Exercise requirements:
Only one stretch of lines is wanted: the line with "[632,325,673,336] [96,344,415,356] to, and" through the final line of the material. Restate it word for word, minus pictures.

[Available records — start]

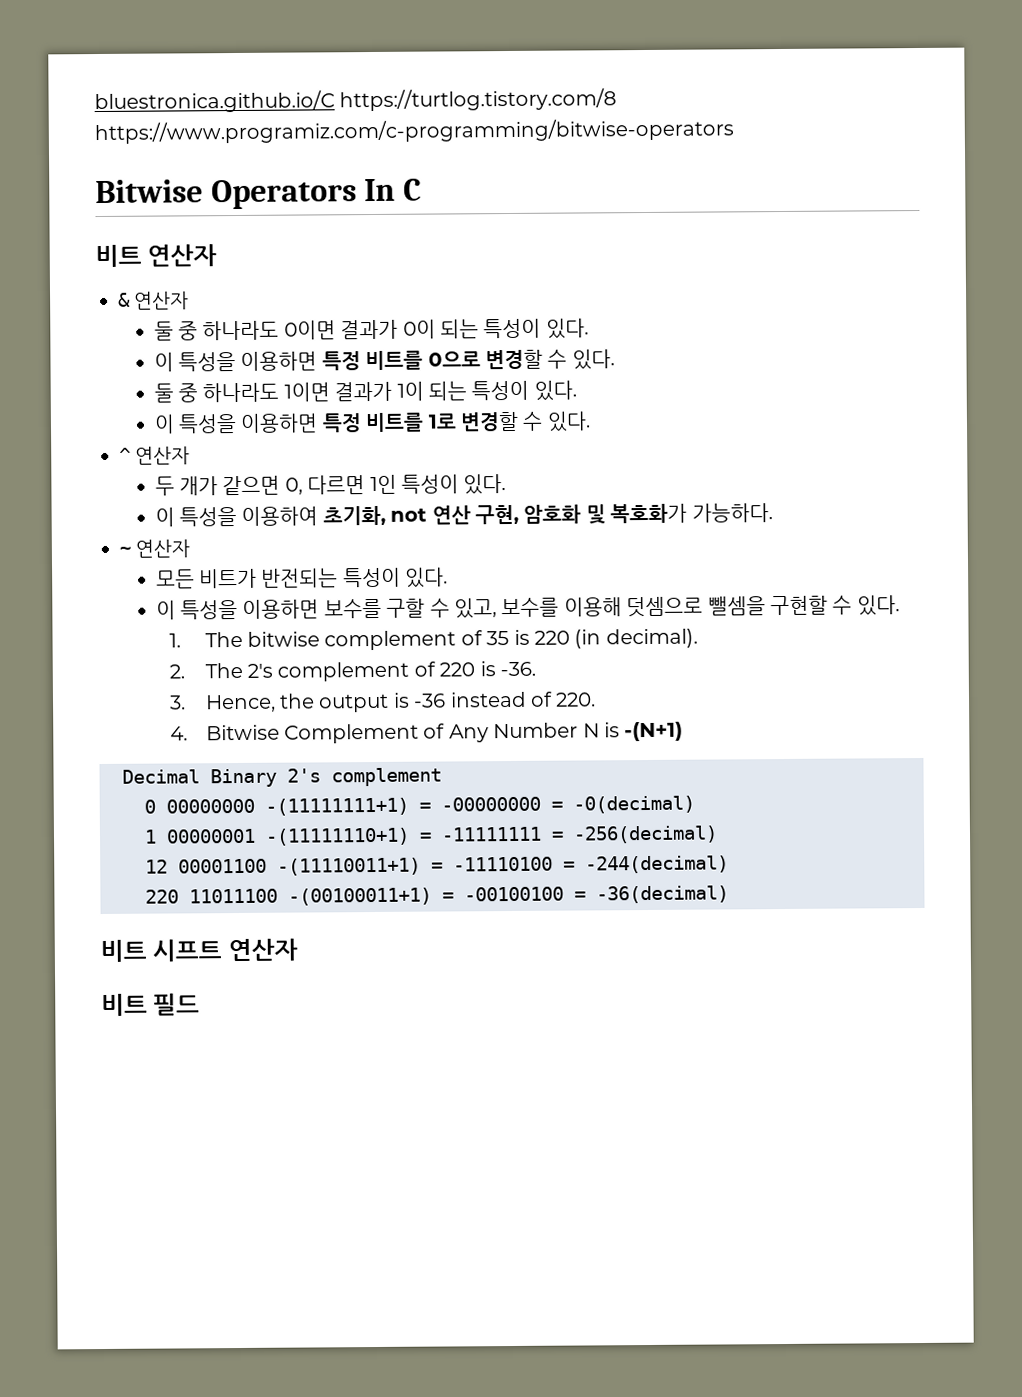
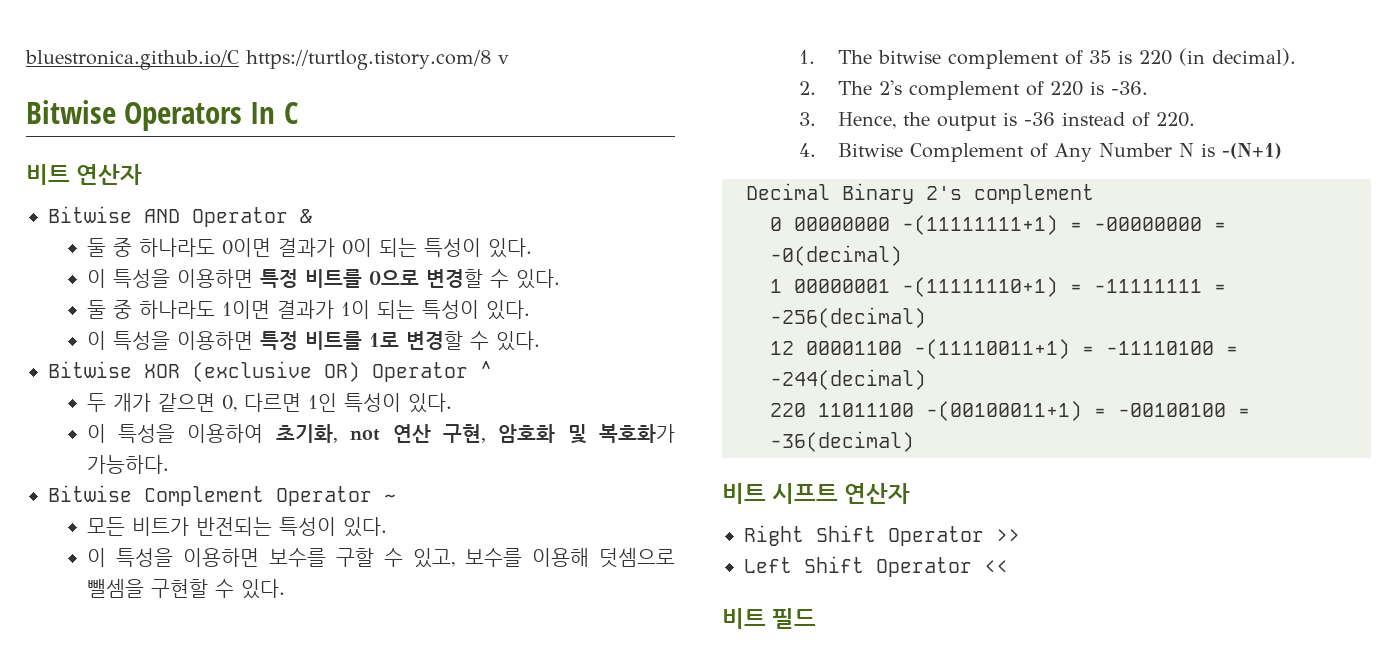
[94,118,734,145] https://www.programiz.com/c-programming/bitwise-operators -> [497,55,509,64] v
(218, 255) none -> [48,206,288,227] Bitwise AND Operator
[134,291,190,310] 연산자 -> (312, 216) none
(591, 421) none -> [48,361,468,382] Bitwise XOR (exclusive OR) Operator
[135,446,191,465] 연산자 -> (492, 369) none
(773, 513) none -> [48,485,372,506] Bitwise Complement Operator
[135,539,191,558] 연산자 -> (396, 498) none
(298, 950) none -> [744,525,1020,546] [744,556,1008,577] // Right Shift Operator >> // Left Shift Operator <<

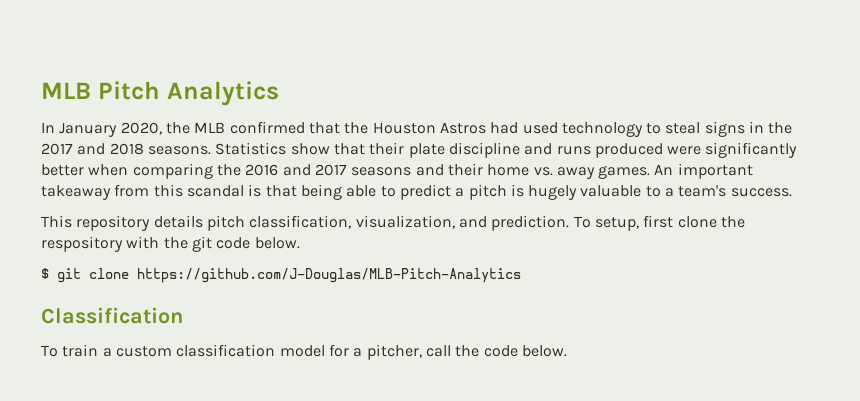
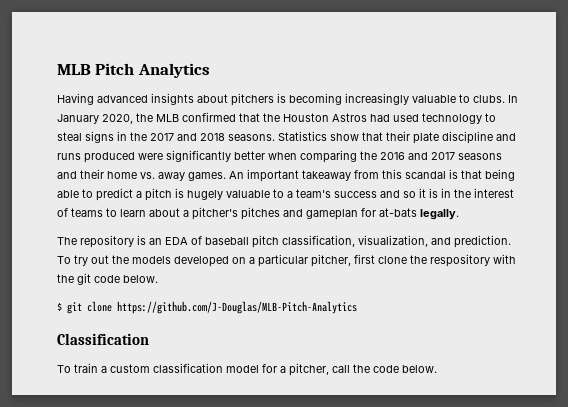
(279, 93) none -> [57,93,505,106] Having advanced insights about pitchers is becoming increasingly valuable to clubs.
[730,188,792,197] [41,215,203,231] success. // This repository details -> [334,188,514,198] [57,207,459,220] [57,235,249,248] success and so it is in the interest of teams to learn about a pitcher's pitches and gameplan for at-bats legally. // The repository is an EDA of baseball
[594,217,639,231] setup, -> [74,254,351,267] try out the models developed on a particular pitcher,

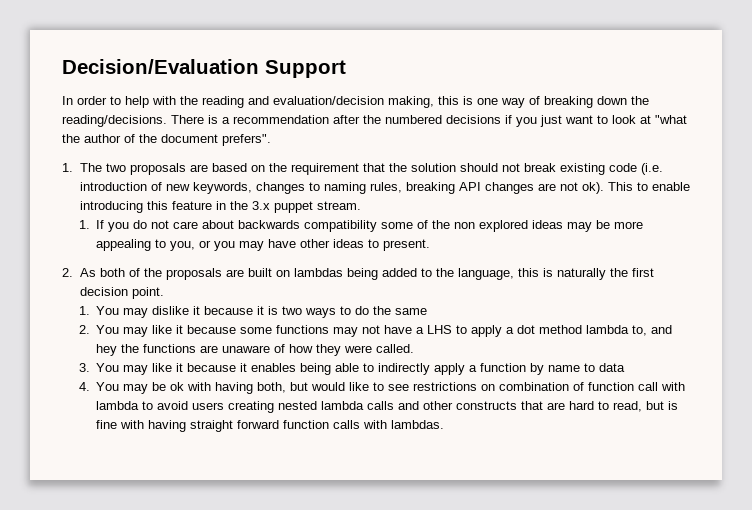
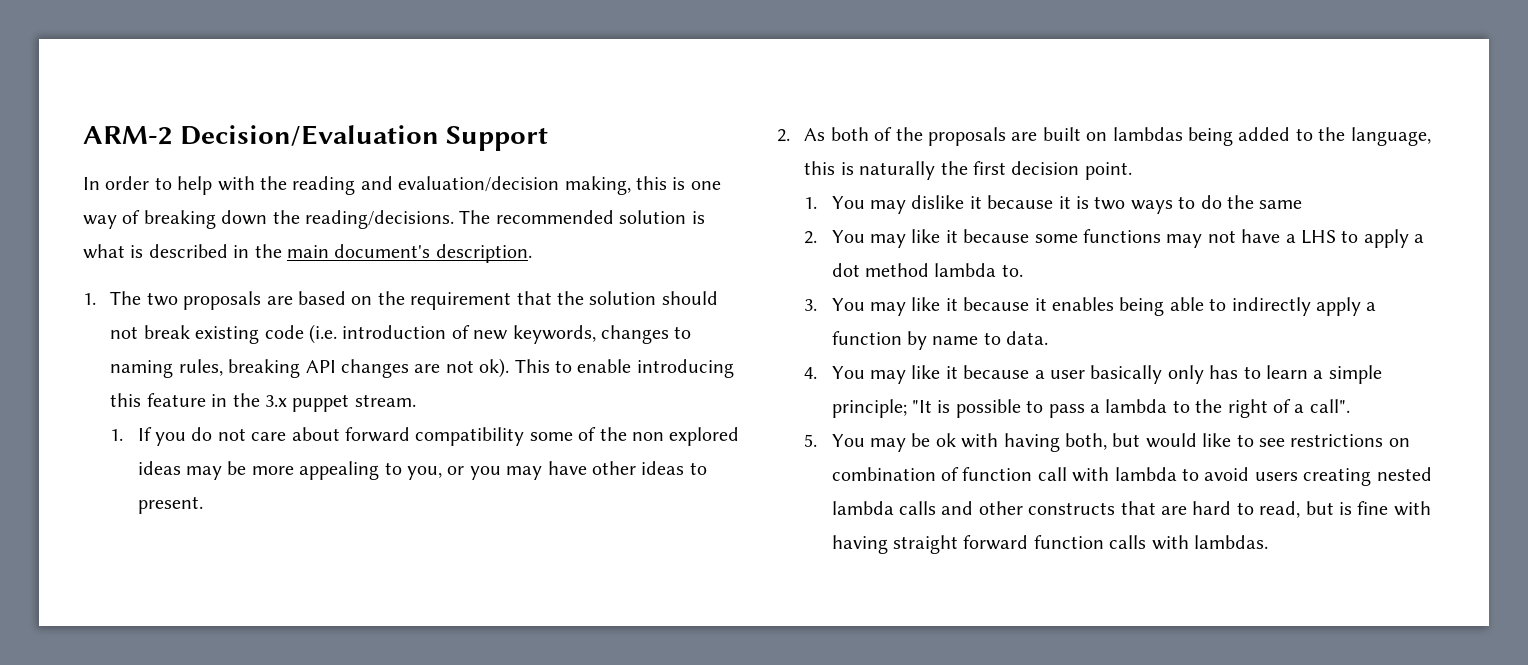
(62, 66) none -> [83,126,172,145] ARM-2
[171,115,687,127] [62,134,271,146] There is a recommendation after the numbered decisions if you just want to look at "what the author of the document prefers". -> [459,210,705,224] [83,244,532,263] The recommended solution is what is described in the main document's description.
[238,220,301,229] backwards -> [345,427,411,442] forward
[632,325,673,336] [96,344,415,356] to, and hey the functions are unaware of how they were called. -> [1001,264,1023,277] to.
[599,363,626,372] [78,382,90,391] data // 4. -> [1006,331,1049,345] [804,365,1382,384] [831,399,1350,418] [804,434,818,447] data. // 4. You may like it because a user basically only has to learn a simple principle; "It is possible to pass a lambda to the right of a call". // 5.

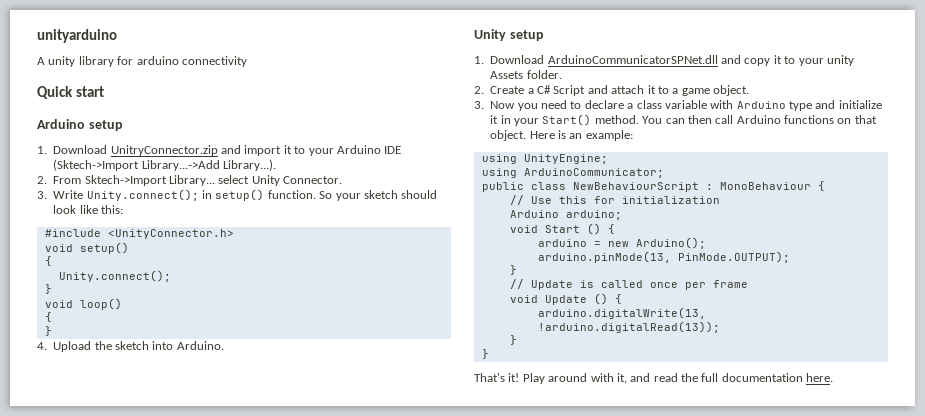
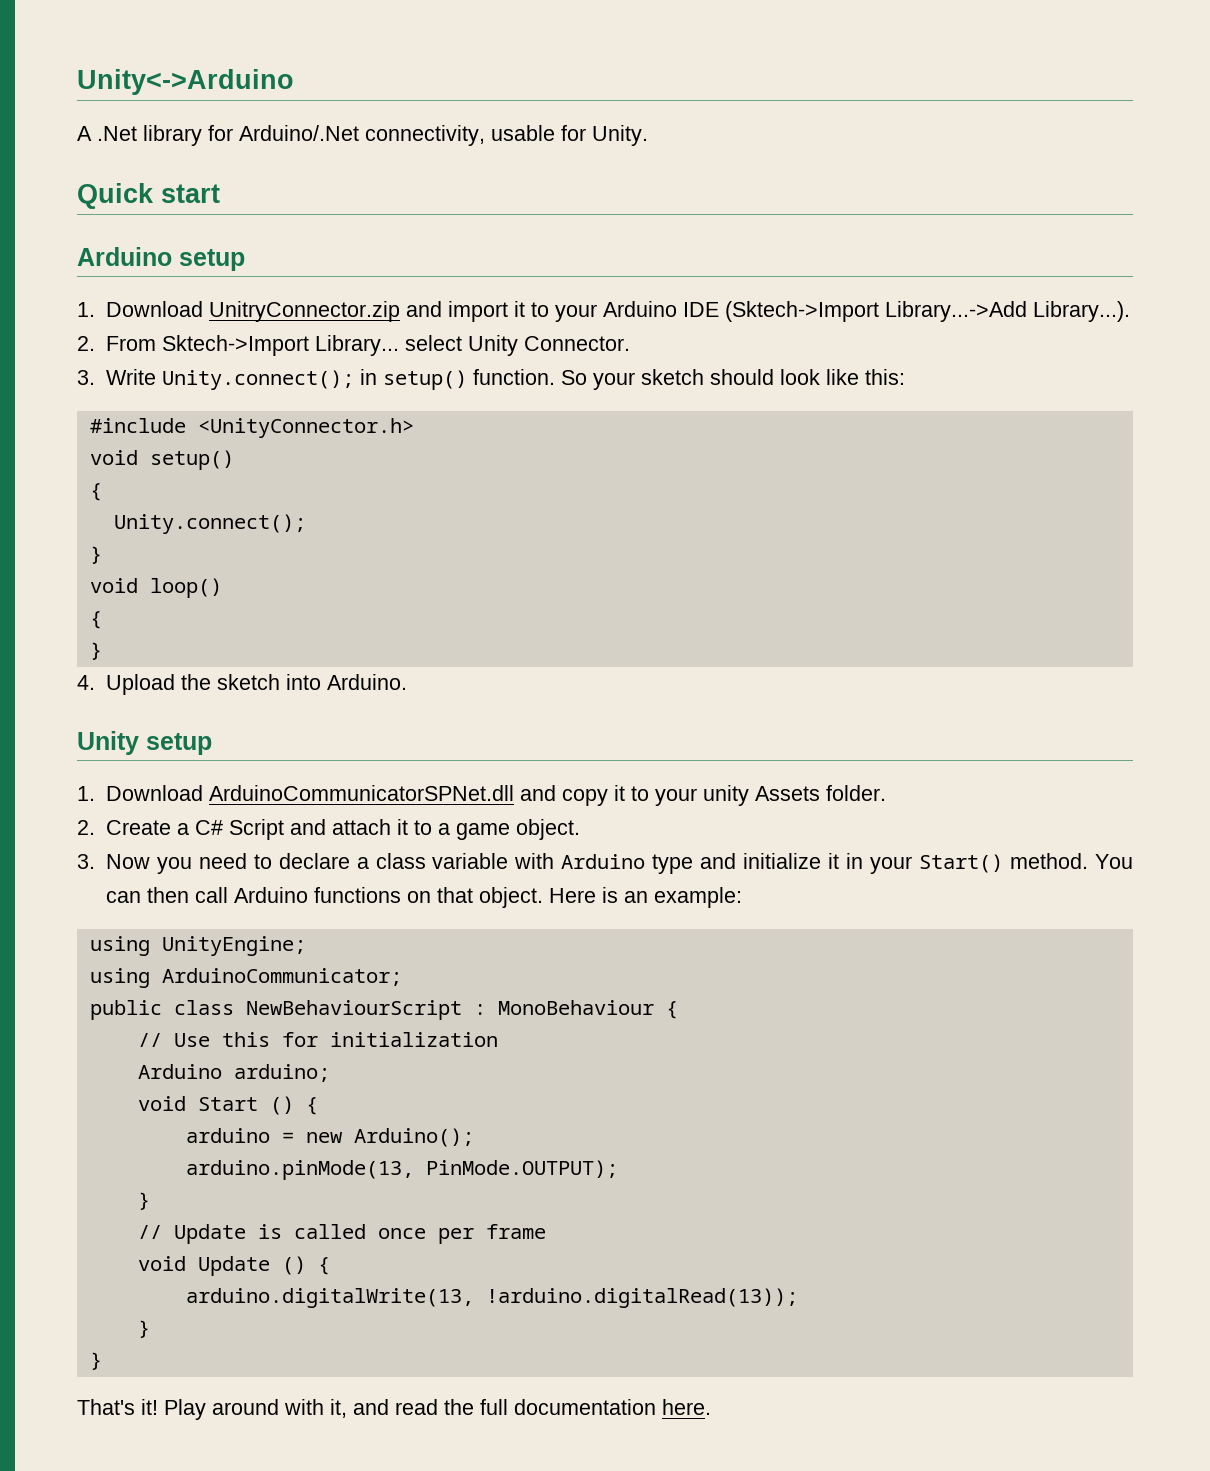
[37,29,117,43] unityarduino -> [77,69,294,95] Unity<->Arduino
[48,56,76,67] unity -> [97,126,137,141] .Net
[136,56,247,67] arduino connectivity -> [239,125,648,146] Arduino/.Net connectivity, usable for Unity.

[Available records — finish]

Task result:
[632,325,673,336] [96,344,415,356] to, and hey the functions are unaware of how they were called. -> [1001,264,1023,277] to.
[599,363,626,372] [78,382,90,391] data // 4. -> [1006,331,1049,345] [804,365,1382,384] [831,399,1350,418] [804,434,818,447] data. // 4. You may like it because a user basically only has to learn a simple principle; "It is possible to pass a lambda to the right of a call". // 5.

[37,29,117,43] unityarduino -> [77,69,294,95] Unity<->Arduino
[48,56,76,67] unity -> [97,126,137,141] .Net
[136,56,247,67] arduino connectivity -> [239,125,648,146] Arduino/.Net connectivity, usable for Unity.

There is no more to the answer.